Mindful of how cops shoot black women, Smith turns to wishful prayers: “I wish a world where Black women are safe” and “my prayer: may the world be a Black girl’s cake.” These simple hopes are innocent and pessimistic. “Ask not what your country can do for you/ask if your country is your country (it’s not).” Protest poetry without sarcasm is inherently imperfect: “We buried my grandpa with an Obama button/Pinned to his lapel. Finally free. . . .”
Extending his protest poetry, Smith turns to Palestinians, listing how birds, fish, mice, cattle, wolves, horses, bats, geckos, ants, and other animals are shouting “Free Palestine,” and nature responds” “I hear your prayer.” Smith lists these and other animals because “he called them animals” and can relate to it because “having been ape, been dog/ been mongrel, cattled & culled, i knew who was my brother.” In forging this animal-to animal solidarity, “let my language be clear and dangerous as water.”
The readers smell God in Bluff, “sweet Jesus, if you God/be God.” But for Smith, God is not just Jesus. “Christ, name I was raised to pray to. / Allah, sweet lord of my father.” Perhaps imagining Somali Muslims of Minneapolis, Smith notices “men falling to their knees, heads to floor for God.”
The nature of God, however, runs into worldly complications: “I sang for my enemy, who was my God.” If God is there, prayers follow.

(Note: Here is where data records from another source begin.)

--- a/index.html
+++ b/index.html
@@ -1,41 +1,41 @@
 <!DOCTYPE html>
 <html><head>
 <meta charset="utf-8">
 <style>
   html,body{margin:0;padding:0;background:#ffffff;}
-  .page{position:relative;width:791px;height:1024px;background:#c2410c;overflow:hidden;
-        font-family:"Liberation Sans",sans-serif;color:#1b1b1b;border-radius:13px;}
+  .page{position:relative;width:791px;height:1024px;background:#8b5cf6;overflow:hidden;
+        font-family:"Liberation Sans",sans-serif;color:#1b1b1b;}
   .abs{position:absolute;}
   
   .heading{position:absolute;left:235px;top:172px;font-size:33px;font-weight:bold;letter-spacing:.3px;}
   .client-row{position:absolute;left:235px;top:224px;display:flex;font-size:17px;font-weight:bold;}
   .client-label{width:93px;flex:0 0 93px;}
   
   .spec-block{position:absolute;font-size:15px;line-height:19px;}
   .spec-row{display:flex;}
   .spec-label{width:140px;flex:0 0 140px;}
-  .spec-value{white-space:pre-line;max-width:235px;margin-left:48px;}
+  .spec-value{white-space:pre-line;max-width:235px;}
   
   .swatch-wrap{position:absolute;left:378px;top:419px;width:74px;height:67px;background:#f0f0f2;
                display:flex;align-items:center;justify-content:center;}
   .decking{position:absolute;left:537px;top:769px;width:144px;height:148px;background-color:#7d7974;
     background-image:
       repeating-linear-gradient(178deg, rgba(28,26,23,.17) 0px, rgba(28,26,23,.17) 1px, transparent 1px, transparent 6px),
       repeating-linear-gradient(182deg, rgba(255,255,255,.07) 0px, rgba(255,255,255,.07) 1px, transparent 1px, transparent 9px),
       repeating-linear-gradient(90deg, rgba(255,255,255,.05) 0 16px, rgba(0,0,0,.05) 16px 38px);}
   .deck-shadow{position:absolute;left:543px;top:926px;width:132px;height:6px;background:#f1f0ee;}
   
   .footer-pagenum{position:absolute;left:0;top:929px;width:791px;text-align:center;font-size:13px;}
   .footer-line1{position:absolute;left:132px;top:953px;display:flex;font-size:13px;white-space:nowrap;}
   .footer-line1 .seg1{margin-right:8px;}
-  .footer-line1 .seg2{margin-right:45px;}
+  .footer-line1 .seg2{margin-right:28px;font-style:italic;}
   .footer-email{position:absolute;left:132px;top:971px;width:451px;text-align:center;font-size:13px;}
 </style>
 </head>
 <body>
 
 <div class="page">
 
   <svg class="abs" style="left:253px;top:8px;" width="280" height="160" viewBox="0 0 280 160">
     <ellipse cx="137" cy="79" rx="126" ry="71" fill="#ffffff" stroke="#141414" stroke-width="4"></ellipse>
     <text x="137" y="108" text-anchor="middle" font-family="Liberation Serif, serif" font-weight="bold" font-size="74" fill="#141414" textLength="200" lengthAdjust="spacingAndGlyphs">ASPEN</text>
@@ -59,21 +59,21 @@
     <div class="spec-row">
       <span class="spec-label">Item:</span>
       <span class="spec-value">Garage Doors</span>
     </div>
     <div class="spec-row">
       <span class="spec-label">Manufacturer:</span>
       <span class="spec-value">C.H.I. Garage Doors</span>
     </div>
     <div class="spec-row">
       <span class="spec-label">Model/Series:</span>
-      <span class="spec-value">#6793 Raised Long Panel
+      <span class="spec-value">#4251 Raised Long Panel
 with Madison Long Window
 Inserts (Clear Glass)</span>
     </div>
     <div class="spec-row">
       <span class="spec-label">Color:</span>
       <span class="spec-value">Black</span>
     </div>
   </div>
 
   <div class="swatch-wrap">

The word “prayer” often blesses Smith’s poems, “like a first prayer or the last/prayer before the rest of your life.” When time is God, “i pray to time/ to deal with now. no, i pray for time” when God is the lord of time. Bringing out the irony of praying to God, Smith observes they fight on opposite sides, each “begging Him for victory . . . the prayers split Him” into fractions. Smith is anti-guns and anti-war, but then, what else can be the religion of poetry?
Smith also writes poetry about poetry. Questioning the valuable limits of writing poetry, poets wonder if they live productive lives. Perhaps in such a mood of self-doubt, Smith announces, “There is no poem greater than feeding someone.” Smith also ponders whether poetry engages in anthropomorphic reductionism: “the problem with poetry is humans/write it, not birds, the birds/are fascists, the fish say.” Humans love the eagle climbing down in the air, not the fish that fear for life.

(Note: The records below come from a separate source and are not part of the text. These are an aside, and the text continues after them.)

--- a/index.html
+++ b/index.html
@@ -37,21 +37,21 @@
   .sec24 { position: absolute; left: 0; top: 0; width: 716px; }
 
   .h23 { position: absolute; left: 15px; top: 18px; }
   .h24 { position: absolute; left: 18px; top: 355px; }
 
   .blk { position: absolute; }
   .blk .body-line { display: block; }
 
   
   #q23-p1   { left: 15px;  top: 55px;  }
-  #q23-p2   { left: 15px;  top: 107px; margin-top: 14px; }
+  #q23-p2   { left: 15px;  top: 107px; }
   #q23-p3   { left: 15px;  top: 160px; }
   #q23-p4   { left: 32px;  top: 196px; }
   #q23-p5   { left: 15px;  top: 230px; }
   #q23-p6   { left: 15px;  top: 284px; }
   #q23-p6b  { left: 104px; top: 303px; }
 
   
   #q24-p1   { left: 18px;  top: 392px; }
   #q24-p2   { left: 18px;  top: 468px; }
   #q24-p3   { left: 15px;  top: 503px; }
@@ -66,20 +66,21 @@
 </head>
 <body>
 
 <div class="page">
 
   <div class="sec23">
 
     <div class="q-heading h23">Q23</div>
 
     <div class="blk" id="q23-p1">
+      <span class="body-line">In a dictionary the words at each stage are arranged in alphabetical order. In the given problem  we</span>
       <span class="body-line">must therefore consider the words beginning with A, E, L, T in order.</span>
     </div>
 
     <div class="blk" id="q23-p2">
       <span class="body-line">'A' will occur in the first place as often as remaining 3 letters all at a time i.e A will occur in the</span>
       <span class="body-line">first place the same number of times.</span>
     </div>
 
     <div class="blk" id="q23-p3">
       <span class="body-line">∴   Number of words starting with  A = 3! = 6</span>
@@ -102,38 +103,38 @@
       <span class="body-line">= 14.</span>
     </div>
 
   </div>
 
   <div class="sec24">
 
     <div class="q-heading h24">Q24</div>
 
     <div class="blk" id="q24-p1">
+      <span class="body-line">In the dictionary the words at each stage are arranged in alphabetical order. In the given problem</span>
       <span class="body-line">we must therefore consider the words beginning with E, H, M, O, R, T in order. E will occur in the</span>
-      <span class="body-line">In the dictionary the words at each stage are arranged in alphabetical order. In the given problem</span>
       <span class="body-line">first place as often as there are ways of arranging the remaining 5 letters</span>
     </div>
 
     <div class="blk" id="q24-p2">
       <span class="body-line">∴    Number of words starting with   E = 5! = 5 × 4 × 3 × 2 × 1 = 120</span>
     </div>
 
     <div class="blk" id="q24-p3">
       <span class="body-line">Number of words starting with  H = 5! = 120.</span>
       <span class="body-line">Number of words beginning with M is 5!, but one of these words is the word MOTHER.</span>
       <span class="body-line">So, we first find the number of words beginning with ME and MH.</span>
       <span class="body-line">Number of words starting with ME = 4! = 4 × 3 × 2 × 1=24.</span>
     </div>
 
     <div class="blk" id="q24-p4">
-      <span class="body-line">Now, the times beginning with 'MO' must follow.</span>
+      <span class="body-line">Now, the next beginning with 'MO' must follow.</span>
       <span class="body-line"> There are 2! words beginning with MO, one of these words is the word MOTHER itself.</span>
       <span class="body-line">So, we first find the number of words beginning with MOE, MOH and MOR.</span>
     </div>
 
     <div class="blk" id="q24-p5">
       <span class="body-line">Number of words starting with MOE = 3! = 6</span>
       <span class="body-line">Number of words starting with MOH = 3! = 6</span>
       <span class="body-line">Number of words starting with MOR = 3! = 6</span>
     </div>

The audience is poetry’s cruelest enemy when the poet withholds words to meet the audience’s expectations. Every writer experiences the readers’ tyranny, as does Smith: “this poem was so happy/before it knew it was a poem & knew/immediately the weight of audience.”
Smith realizes that protest poetry must not overwhelm the poet: “what I’m sorry for: making poetry/into a house of rebuttals.” However, the poets of vulnerable communities write from a radically different existential distress: “it doesn’t feel like a time to write/when all my muses are begging/for their lives.”
Bluff is not bookish, metaphysical, academic, or pidgin poetry. You will not need to look up words or phrases in a standard or slang dictionary. Smith writes simply with words taken from everyday speech, regular speech, from the people’s tongues, occasionally foul, often unexpected, always authentic—“my work/so undangerous, they untapped my phone/found no threat.” Poetry without splendor may not be ugly, but poetry without surprise is boring. Smith constantly stuns the reader with the way he thinks. Take this: “the children are on their way to kill us. / & we must feed the children.” Or this: “they were/so amazed & with Trump the opportunity/ for us to “finally write political poems” & it was/ like they were just now opening their eyes.”